ABOUT THIS TASK
With pictures left out, extract every line between the start of the records below and the line holding "بالاضافة الى ما</span></span>", inclusive.

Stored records

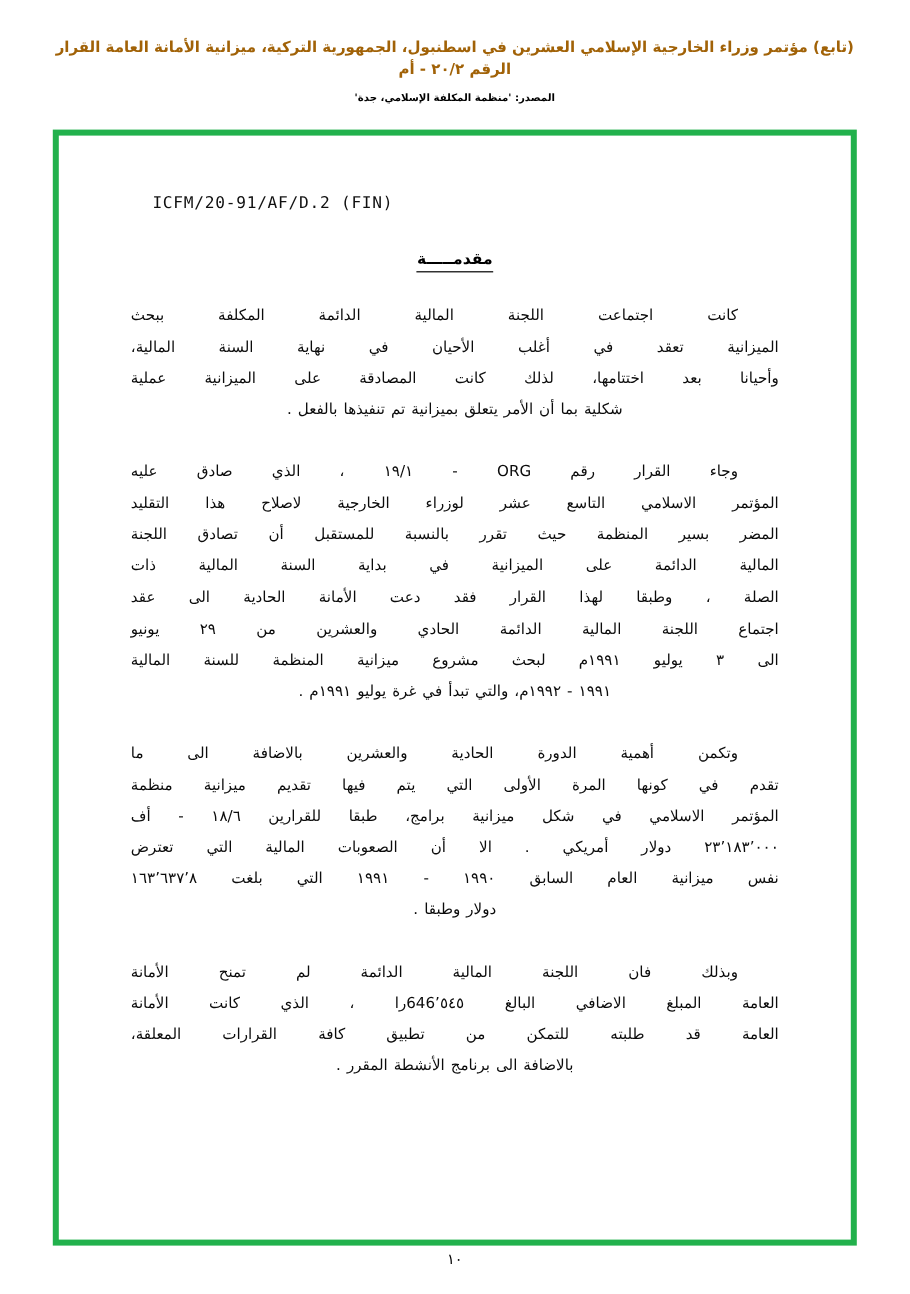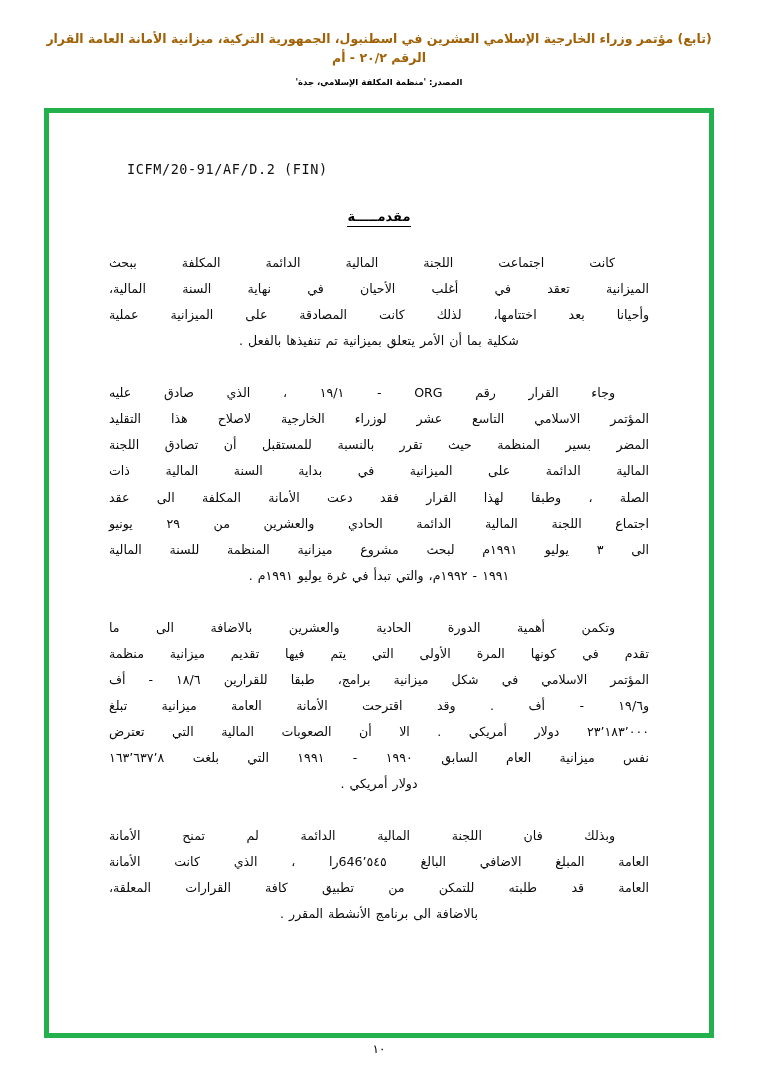--- a/index.html
+++ b/index.html
@@ -140,34 +140,33 @@
         <span class="para-line">الميزانية تعقد في أغلب الأحيان في نهاية السنة المالية،</span>
         <span class="para-line">وأحيانا بعد اختتامها، لذلك كانت المصادقة على الميزانية عملية</span>
         <span class="para-line lastline">شكلية بما أن الأمر يتعلق بميزانية تم تنفيذها بالفعل .</span>
       </div>
 
       <div class="para">
         <span class="para-line"><span class="indent"></span><span>وجاء القرار رقم ORG - ١٩/١ ، الذي صادق عليه</span></span>
         <span class="para-line">المؤتمر الاسلامي التاسع عشر لوزراء الخارجية لاصلاح هذا التقليد</span>
         <span class="para-line">المضر بسير المنظمة حيث تقرر بالنسبة للمستقبل أن تصادق اللجنة</span>
         <span class="para-line">المالية الدائمة على الميزانية في بداية السنة المالية ذات</span>
-        <span class="para-line">الصلة ، وطبقا لهذا القرار فقد دعت الأمانة المكلفة الى عقد</span>
+        <span class="para-line">الصلة ، وطبقا لهذا القرار فقد دعت الأمانة الحادية الى عقد</span>
         <span class="para-line">اجتماع اللجنة المالية الدائمة الحادي والعشرين من ٢٩ يونيو</span>
         <span class="para-line">الى ٣ يوليو ١٩٩١م لبحث مشروع ميزانية المنظمة للسنة المالية</span>
         <span class="para-line lastline">١٩٩١ - ١٩٩٢م، والتي تبدأ في غرة يوليو ١٩٩١م .</span>
       </div>
 
       <div class="para">
         <span class="para-line"><span class="indent"></span><span>وتكمن أهمية الدورة الحادية والعشرين بالاضافة الى ما</span></span>
         <span class="para-line">تقدم في كونها المرة الأولى التي يتم فيها تقديم ميزانية منظمة</span>
         <span class="para-line">المؤتمر الاسلامي في شكل ميزانية برامج، طبقا للقرارين ١٨/٦ - أف</span>
-        <span class="para-line">و١٩/٦ - أف . وقد اقترحت الأمانة العامة ميزانية تبلغ</span>
         <span class="para-line">٢٣٬١٨٣٬٠٠٠ دولار أمريكي . الا أن الصعوبات المالية التي تعترض</span>
         <span class="para-line">نفس ميزانية العام السابق ١٩٩٠ - ١٩٩١ التي بلغت ١٦٣٬٦٣٧٬٨</span>
-        <span class="para-line lastline">دولار أمريكي .</span>
+        <span class="para-line lastline">دولار وطبقا .</span>
       </div>
 
       <div class="para">
         <span class="para-line"><span class="indent"></span><span>وبذلك فان اللجنة المالية الدائمة لم تمنح الأمانة</span></span>
         <span class="para-line">العامة المبلغ الاضافي البالغ 646٬٥٤٥را ، الذي كانت الأمانة</span>
         <span class="para-line">العامة قد طلبته للتمكن من تطبيق كافة القرارات المعلقة،</span>
         <span class="para-line lastline">بالاضافة الى برنامج الأنشطة المقرر .</span>
       </div>
 
     </div>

EXPECTED OUTPUT
--- a/index.html
+++ b/index.html
@@ -140,34 +140,33 @@
         <span class="para-line">الميزانية تعقد في أغلب الأحيان في نهاية السنة المالية،</span>
         <span class="para-line">وأحيانا بعد اختتامها، لذلك كانت المصادقة على الميزانية عملية</span>
         <span class="para-line lastline">شكلية بما أن الأمر يتعلق بميزانية تم تنفيذها بالفعل .</span>
       </div>
 
       <div class="para">
         <span class="para-line"><span class="indent"></span><span>وجاء القرار رقم ORG - ١٩/١ ، الذي صادق عليه</span></span>
         <span class="para-line">المؤتمر الاسلامي التاسع عشر لوزراء الخارجية لاصلاح هذا التقليد</span>
         <span class="para-line">المضر بسير المنظمة حيث تقرر بالنسبة للمستقبل أن تصادق اللجنة</span>
         <span class="para-line">المالية الدائمة على الميزانية في بداية السنة المالية ذات</span>
-        <span class="para-line">الصلة ، وطبقا لهذا القرار فقد دعت الأمانة المكلفة الى عقد</span>
+        <span class="para-line">الصلة ، وطبقا لهذا القرار فقد دعت الأمانة الحادية الى عقد</span>
         <span class="para-line">اجتماع اللجنة المالية الدائمة الحادي والعشرين من ٢٩ يونيو</span>
         <span class="para-line">الى ٣ يوليو ١٩٩١م لبحث مشروع ميزانية المنظمة للسنة المالية</span>
         <span class="para-line lastline">١٩٩١ - ١٩٩٢م، والتي تبدأ في غرة يوليو ١٩٩١م .</span>
       </div>
 
       <div class="para">
         <span class="para-line"><span class="indent"></span><span>وتكمن أهمية الدورة الحادية والعشرين بالاضافة الى ما</span></span>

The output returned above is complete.